**Work item:** Since the data must remain as supplied, reproduce it word for word.

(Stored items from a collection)
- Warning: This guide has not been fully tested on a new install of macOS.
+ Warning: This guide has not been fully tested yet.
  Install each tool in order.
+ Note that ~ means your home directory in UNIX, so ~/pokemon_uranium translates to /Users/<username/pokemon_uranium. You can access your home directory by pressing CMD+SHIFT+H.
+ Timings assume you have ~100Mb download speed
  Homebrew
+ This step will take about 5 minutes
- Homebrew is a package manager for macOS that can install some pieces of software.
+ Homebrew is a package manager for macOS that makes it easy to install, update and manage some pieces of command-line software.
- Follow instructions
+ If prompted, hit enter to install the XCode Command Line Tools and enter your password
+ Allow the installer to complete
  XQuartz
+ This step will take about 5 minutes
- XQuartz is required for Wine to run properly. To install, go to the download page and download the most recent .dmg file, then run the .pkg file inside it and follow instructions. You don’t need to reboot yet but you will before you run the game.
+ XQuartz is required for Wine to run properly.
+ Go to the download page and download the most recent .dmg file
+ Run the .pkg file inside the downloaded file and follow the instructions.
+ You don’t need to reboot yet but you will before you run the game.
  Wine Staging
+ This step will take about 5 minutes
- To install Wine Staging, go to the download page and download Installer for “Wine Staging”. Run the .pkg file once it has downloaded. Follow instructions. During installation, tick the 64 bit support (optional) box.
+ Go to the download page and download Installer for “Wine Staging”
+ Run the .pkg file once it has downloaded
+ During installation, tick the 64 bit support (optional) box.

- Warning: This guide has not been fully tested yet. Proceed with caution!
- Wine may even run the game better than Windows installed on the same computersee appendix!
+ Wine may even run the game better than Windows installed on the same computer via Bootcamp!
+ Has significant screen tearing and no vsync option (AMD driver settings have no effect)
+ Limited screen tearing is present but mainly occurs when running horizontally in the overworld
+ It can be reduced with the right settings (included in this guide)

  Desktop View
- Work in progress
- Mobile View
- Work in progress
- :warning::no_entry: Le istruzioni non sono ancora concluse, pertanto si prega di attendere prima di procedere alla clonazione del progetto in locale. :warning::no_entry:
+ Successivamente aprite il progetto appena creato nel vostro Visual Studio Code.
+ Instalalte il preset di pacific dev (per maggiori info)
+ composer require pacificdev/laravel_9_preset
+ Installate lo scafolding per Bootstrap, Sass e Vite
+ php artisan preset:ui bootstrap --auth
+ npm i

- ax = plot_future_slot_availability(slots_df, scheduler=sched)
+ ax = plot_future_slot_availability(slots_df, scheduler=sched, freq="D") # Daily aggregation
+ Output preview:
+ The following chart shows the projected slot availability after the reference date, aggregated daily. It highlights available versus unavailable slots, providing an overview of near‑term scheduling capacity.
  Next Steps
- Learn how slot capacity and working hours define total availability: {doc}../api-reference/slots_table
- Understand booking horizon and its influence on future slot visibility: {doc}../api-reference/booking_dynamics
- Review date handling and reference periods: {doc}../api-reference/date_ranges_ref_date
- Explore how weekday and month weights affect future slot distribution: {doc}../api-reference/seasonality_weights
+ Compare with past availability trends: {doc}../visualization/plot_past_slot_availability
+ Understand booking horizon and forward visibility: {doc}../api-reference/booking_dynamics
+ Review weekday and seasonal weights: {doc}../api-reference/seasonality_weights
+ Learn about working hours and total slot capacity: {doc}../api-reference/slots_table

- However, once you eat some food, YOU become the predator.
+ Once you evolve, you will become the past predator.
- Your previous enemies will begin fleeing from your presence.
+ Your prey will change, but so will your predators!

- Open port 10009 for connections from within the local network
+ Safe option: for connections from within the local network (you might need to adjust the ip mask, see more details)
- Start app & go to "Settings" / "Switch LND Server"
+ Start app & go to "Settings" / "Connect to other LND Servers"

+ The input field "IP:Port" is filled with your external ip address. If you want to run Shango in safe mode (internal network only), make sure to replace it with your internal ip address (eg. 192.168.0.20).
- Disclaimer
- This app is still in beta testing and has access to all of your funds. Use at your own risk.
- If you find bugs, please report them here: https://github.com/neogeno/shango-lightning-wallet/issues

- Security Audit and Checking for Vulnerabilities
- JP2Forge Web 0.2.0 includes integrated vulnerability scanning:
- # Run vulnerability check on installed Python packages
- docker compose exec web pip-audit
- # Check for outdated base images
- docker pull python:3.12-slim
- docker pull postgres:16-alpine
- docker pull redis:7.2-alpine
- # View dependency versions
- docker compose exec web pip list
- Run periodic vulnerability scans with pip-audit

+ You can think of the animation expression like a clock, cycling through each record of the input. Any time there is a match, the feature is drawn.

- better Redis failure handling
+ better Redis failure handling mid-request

**Task response:**
- Warning: This guide has not been fully tested on a new install of macOS.
+ Warning: This guide has not been fully tested yet.
  Install each tool in order.
+ Note that ~ means your home directory in UNIX, so ~/pokemon_uranium translates to /Users/<username/pokemon_uranium. You can access your home directory by pressing CMD+SHIFT+H.
+ Timings assume you have ~100Mb download speed
  Homebrew
+ This step will take about 5 minutes
- Homebrew is a package manager for macOS that can install some pieces of software.
+ Homebrew is a package manager for macOS that makes it easy to install, update and manage some pieces of command-line software.
- Follow instructions
+ If prompted, hit enter to install the XCode Command Line Tools and enter your password
+ Allow the installer to complete
  XQuartz
+ This step will take about 5 minutes
- XQuartz is required for Wine to run properly. To install, go to the download page and download the most recent .dmg file, then run the .pkg file inside it and follow instructions. You don’t need to reboot yet but you will before you run the game.
+ XQuartz is required for Wine to run properly.
+ Go to the download page and download the most recent .dmg file
+ Run the .pkg file inside the downloaded file and follow the instructions.
+ You don’t need to reboot yet but you will before you run the game.
  Wine Staging
+ This step will take about 5 minutes
- To install Wine Staging, go to the download page and download Installer for “Wine Staging”. Run the .pkg file once it has downloaded. Follow instructions. During installation, tick the 64 bit support (optional) box.
+ Go to the download page and download Installer for “Wine Staging”
+ Run the .pkg file once it has downloaded
+ During installation, tick the 64 bit support (optional) box.

- Warning: This guide has not been fully tested yet. Proceed with caution!
- Wine may even run the game better than Windows installed on the same computersee appendix!
+ Wine may even run the game better than Windows installed on the same computer via Bootcamp!
+ Has significant screen tearing and no vsync option (AMD driver settings have no effect)
+ Limited screen tearing is present but mainly occurs when running horizontally in the overworld
+ It can be reduced with the right settings (included in this guide)

  Desktop View
- Work in progress
- Mobile View
- Work in progress
- :warning::no_entry: Le istruzioni non sono ancora concluse, pertanto si prega di attendere prima di procedere alla clonazione del progetto in locale. :warning::no_entry:
+ Successivamente aprite il progetto appena creato nel vostro Visual Studio Code.
+ Instalalte il preset di pacific dev (per maggiori info)
+ composer require pacificdev/laravel_9_preset
+ Installate lo scafolding per Bootstrap, Sass e Vite
+ php artisan preset:ui bootstrap --auth
+ npm i

- ax = plot_future_slot_availability(slots_df, scheduler=sched)
+ ax = plot_future_slot_availability(slots_df, scheduler=sched, freq="D") # Daily aggregation
+ Output preview:
+ The following chart shows the projected slot availability after the reference date, aggregated daily. It highlights available versus unavailable slots, providing an overview of near‑term scheduling capacity.
  Next Steps
- Learn how slot capacity and working hours define total availability: {doc}../api-reference/slots_table
- Understand booking horizon and its influence on future slot visibility: {doc}../api-reference/booking_dynamics
- Review date handling and reference periods: {doc}../api-reference/date_ranges_ref_date
- Explore how weekday and month weights affect future slot distribution: {doc}../api-reference/seasonality_weights
+ Compare with past availability trends: {doc}../visualization/plot_past_slot_availability
+ Understand booking horizon and forward visibility: {doc}../api-reference/booking_dynamics
+ Review weekday and seasonal weights: {doc}../api-reference/seasonality_weights
+ Learn about working hours and total slot capacity: {doc}../api-reference/slots_table

- However, once you eat some food, YOU become the predator.
+ Once you evolve, you will become the past predator.
- Your previous enemies will begin fleeing from your presence.
+ Your prey will change, but so will your predators!

- Open port 10009 for connections from within the local network
+ Safe option: for connections from within the local network (you might need to adjust the ip mask, see more details)
- Start app & go to "Settings" / "Switch LND Server"
+ Start app & go to "Settings" / "Connect to other LND Servers"

+ The input field "IP:Port" is filled with your external ip address. If you want to run Shango in safe mode (internal network only), make sure to replace it with your internal ip address (eg. 192.168.0.20).
- Disclaimer
- This app is still in beta testing and has access to all of your funds. Use at your own risk.
- If you find bugs, please report them here: https://github.com/neogeno/shango-lightning-wallet/issues

- Security Audit and Checking for Vulnerabilities
- JP2Forge Web 0.2.0 includes integrated vulnerability scanning:
- # Run vulnerability check on installed Python packages
- docker compose exec web pip-audit
- # Check for outdated base images
- docker pull python:3.12-slim
- docker pull postgres:16-alpine
- docker pull redis:7.2-alpine
- # View dependency versions
- docker compose exec web pip list
- Run periodic vulnerability scans with pip-audit

+ You can think of the animation expression like a clock, cycling through each record of the input. Any time there is a match, the feature is drawn.

- better Redis failure handling
+ better Redis failure handling mid-request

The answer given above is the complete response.